▸ About this exercise: Look for "Strasspärla guld 20-p: 1" in the entries below. Then write out exactly the line that holds it and every line after it, to the last, and nothing else.

▸ Provided data:
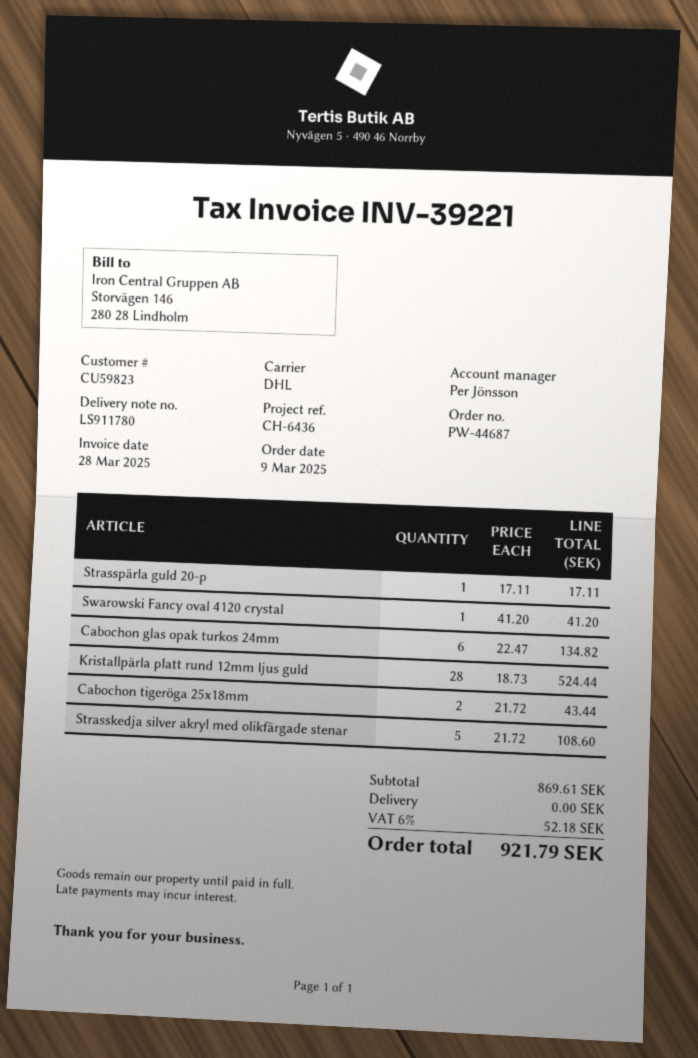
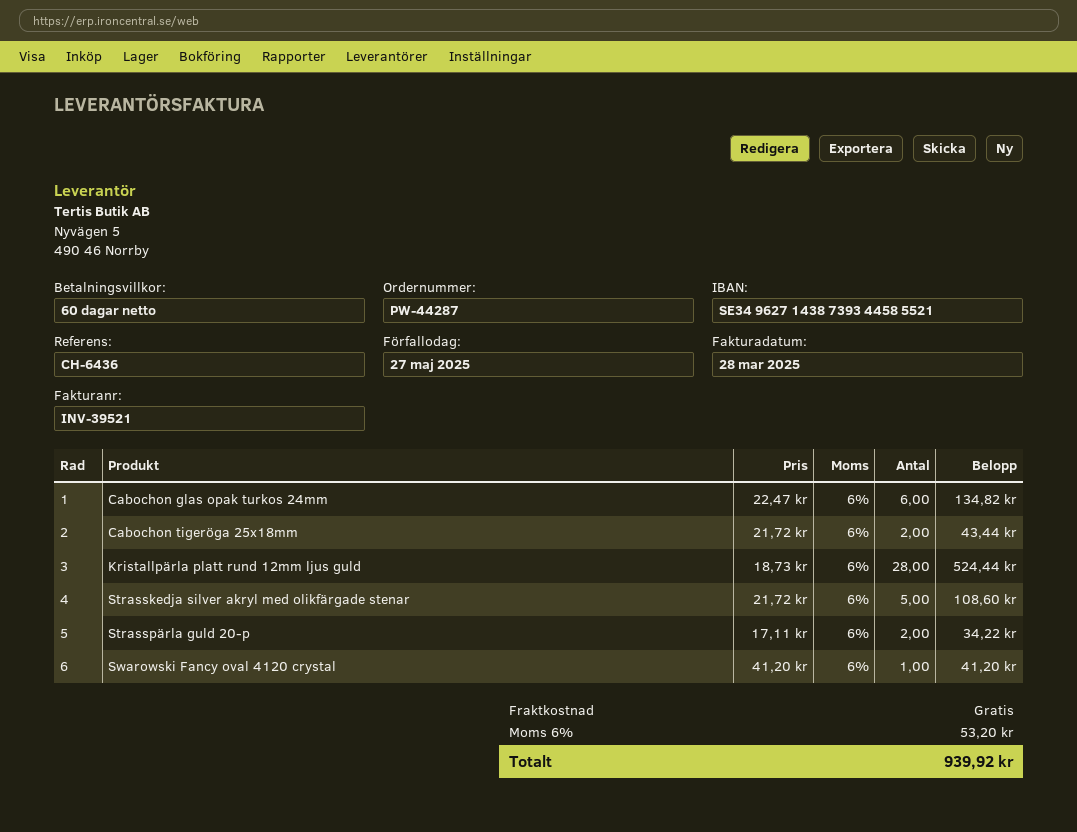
order number: PW-44687 -> PW-44287
invoice number: INV-39221 -> INV-39521
Strasspärla guld 20-p: 1 x 17.11 = 17.11 -> 2 x 17.11 = 34.22
tax: 6% = 52.18 -> 6% = 53.20
total: 921.79 -> 939.92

▸ Solution:
Strasspärla guld 20-p: 1 x 17.11 = 17.11 -> 2 x 17.11 = 34.22
tax: 6% = 52.18 -> 6% = 53.20
total: 921.79 -> 939.92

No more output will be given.